Data to process below:

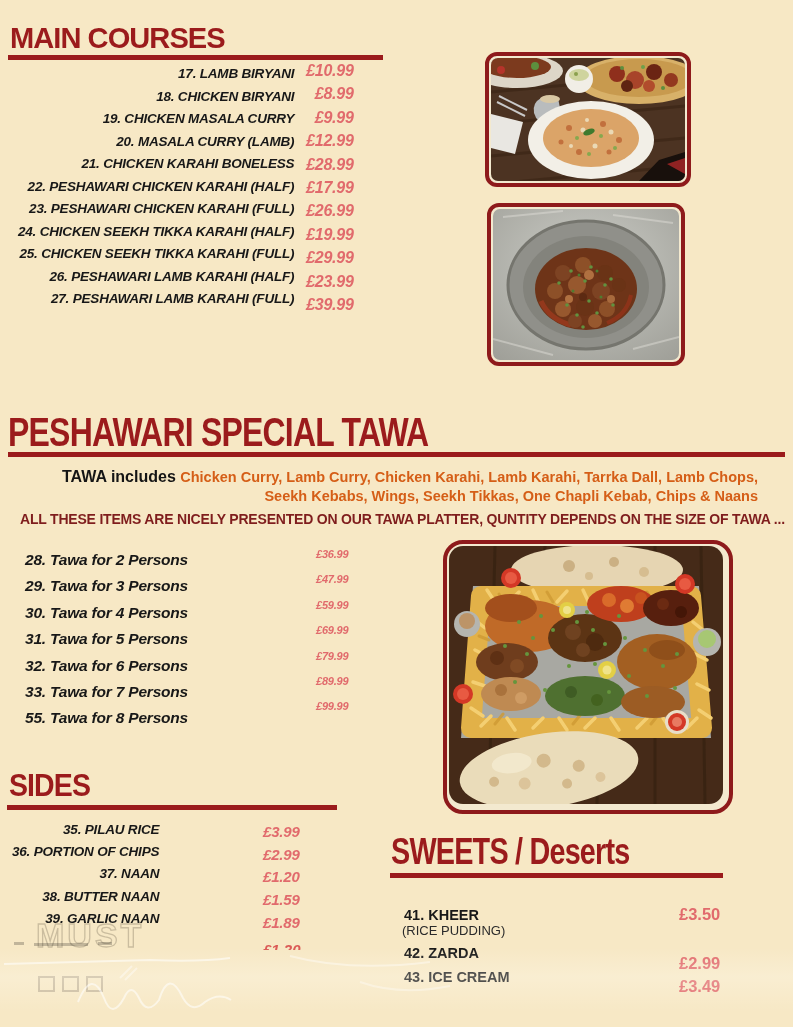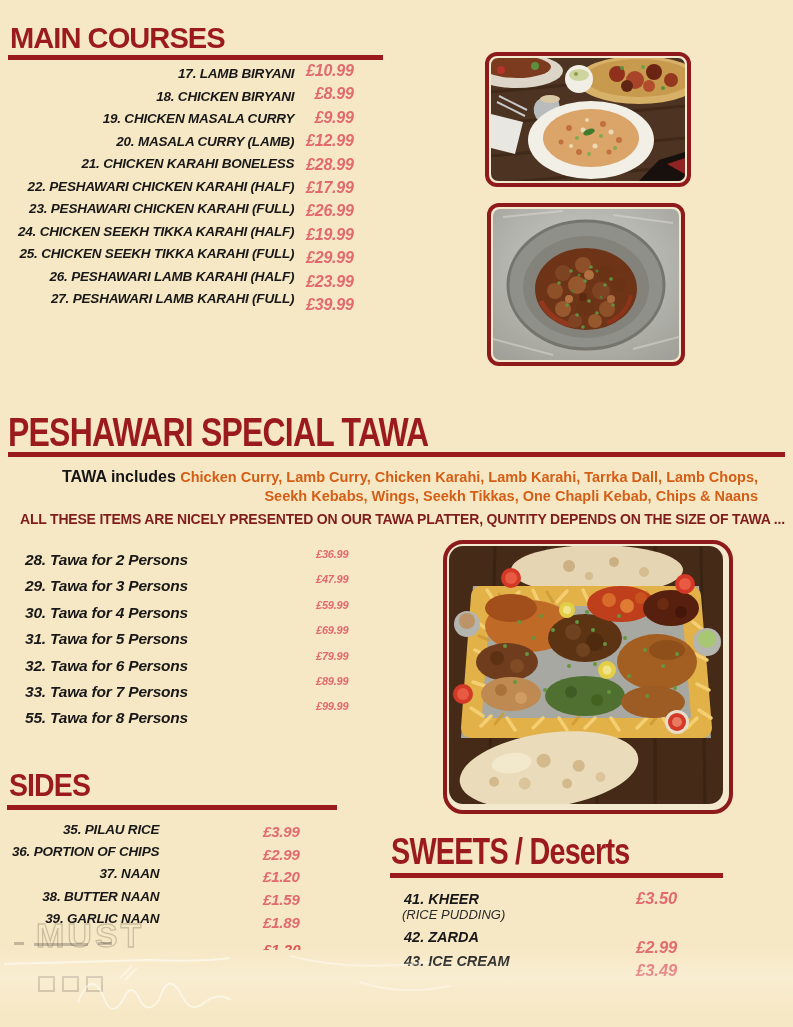"41. KHEER" .sw-name,.sw-sub,.sw-price { font-style: italic -> none; margin-top: none -> 16px }
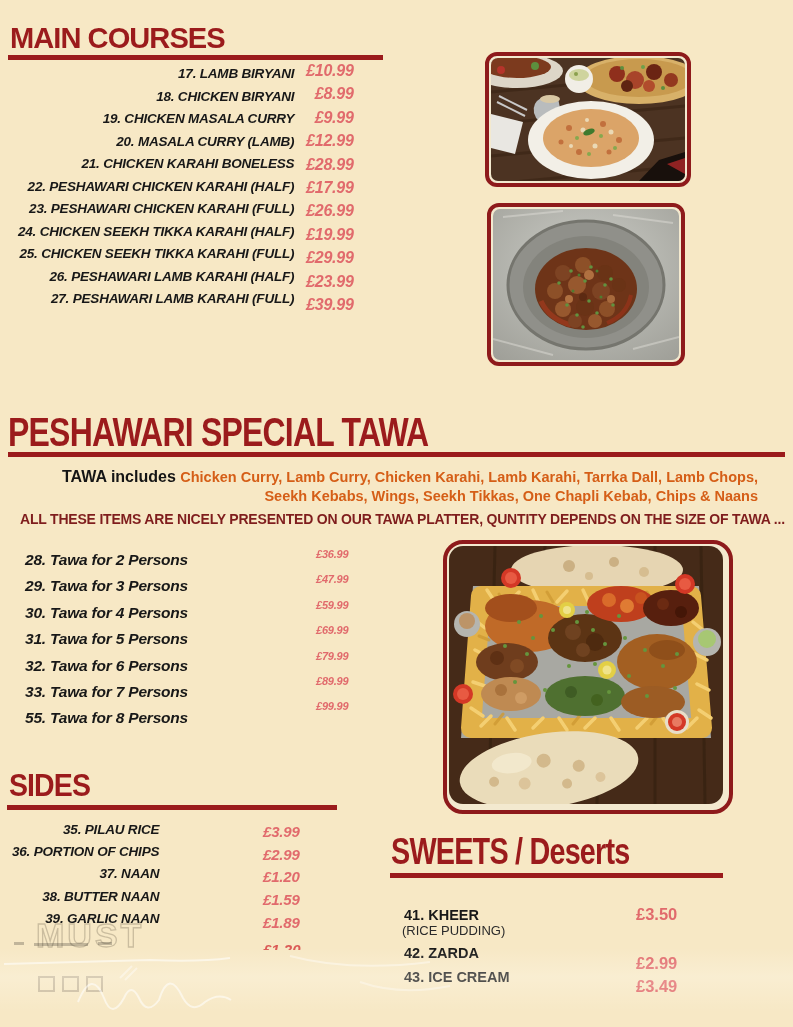"£3.50" .sw-price { left: 636px -> 679px }
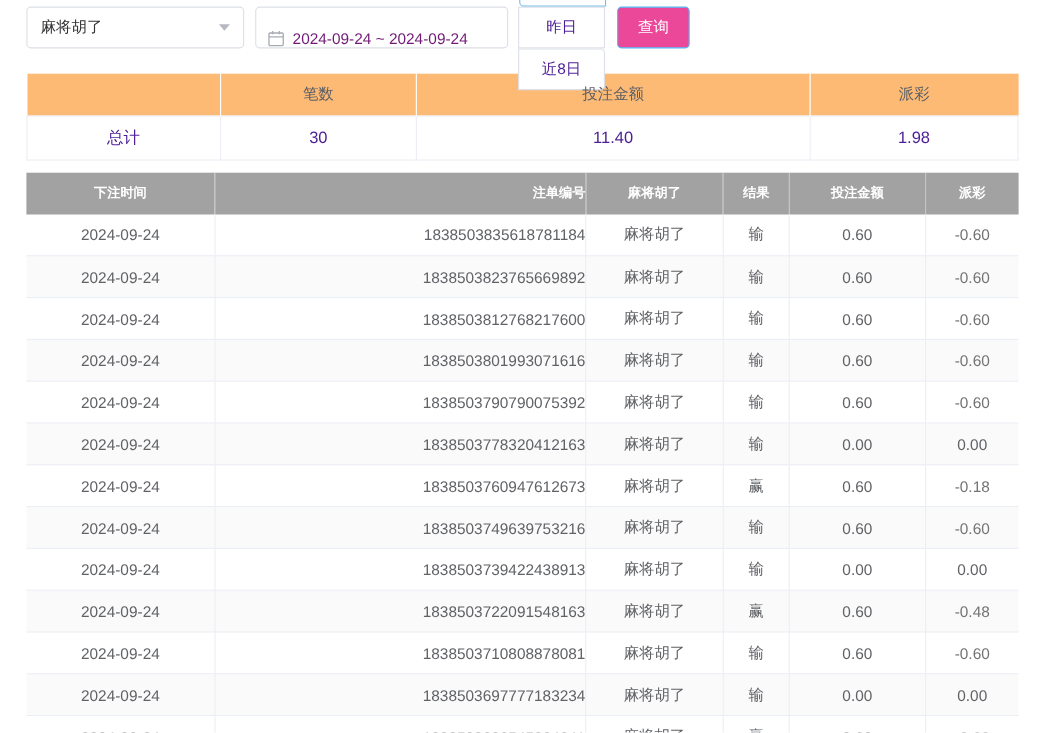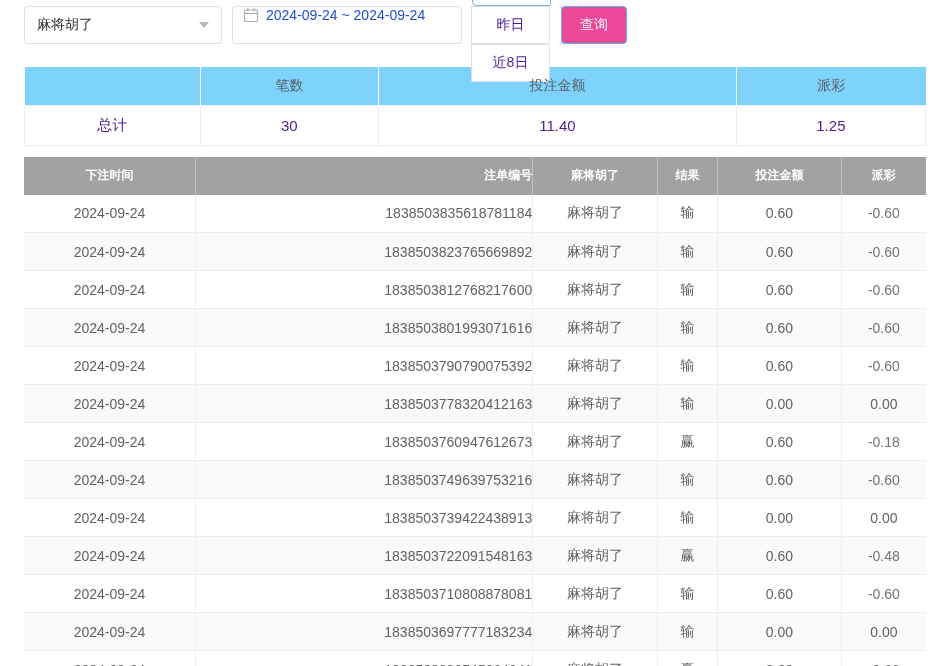"2024-09-24 ~ 2024-09-24" .date-box { align-items: flex-start -> flex-end; color: #1d4ed8 -> #701a75 }
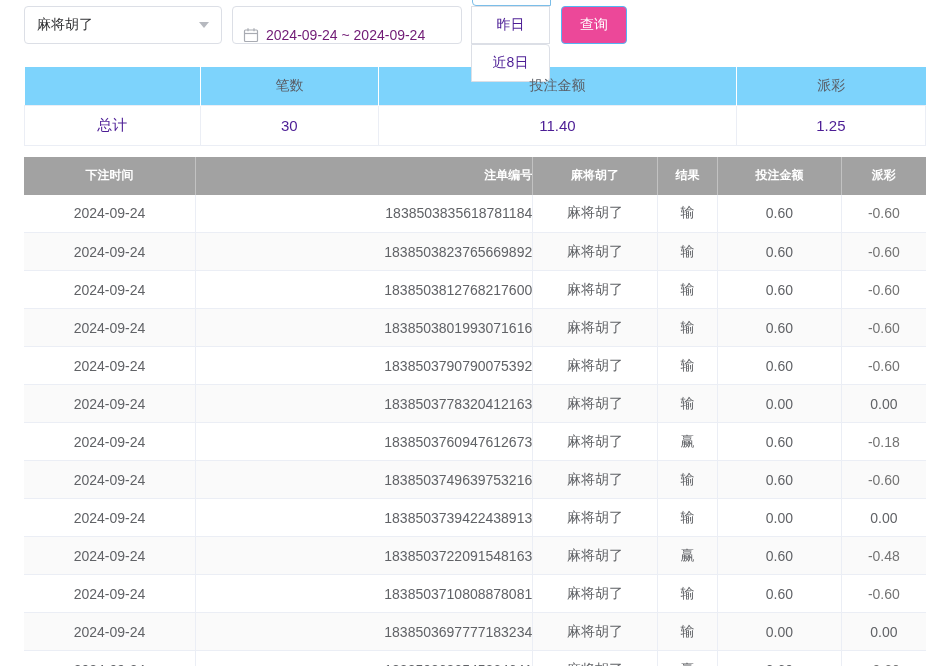"笔数" .summary-table th { background: #7dd3fc -> #fdba74 }
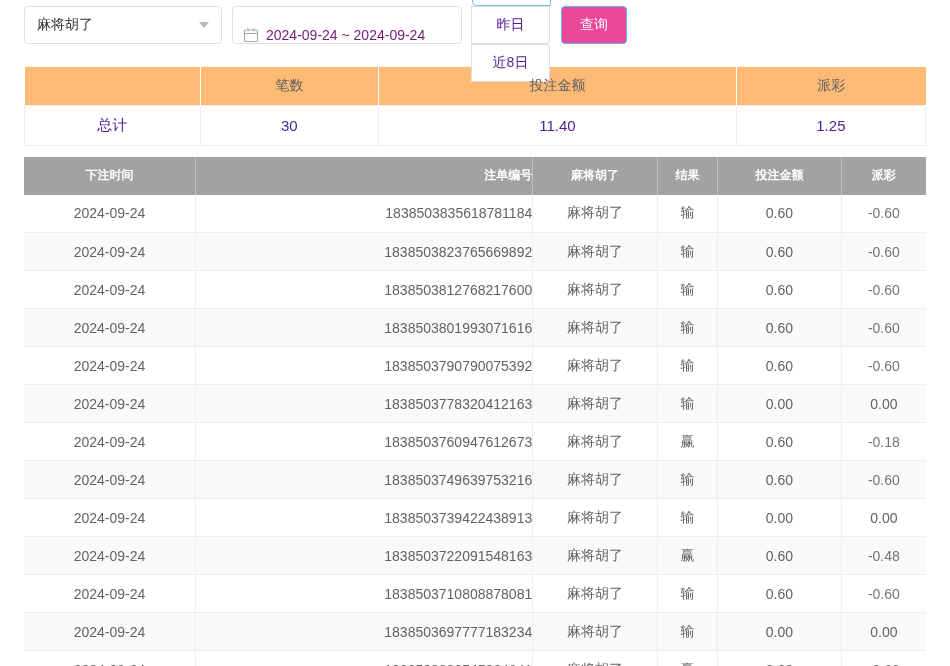"1.25" td { text: 1.25 -> 1.98 }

End of Data to process.

# Task details:
From the first line to the last, copy the listing above exactly and leave out the images.

# Output below:
"41. KHEER" .sw-name,.sw-sub,.sw-price { font-style: italic -> none; margin-top: none -> 16px }
"£3.50" .sw-price { left: 636px -> 679px }
"2024-09-24 ~ 2024-09-24" .date-box { align-items: flex-start -> flex-end; color: #1d4ed8 -> #701a75 }
"笔数" .summary-table th { background: #7dd3fc -> #fdba74 }
"1.25" td { text: 1.25 -> 1.98 }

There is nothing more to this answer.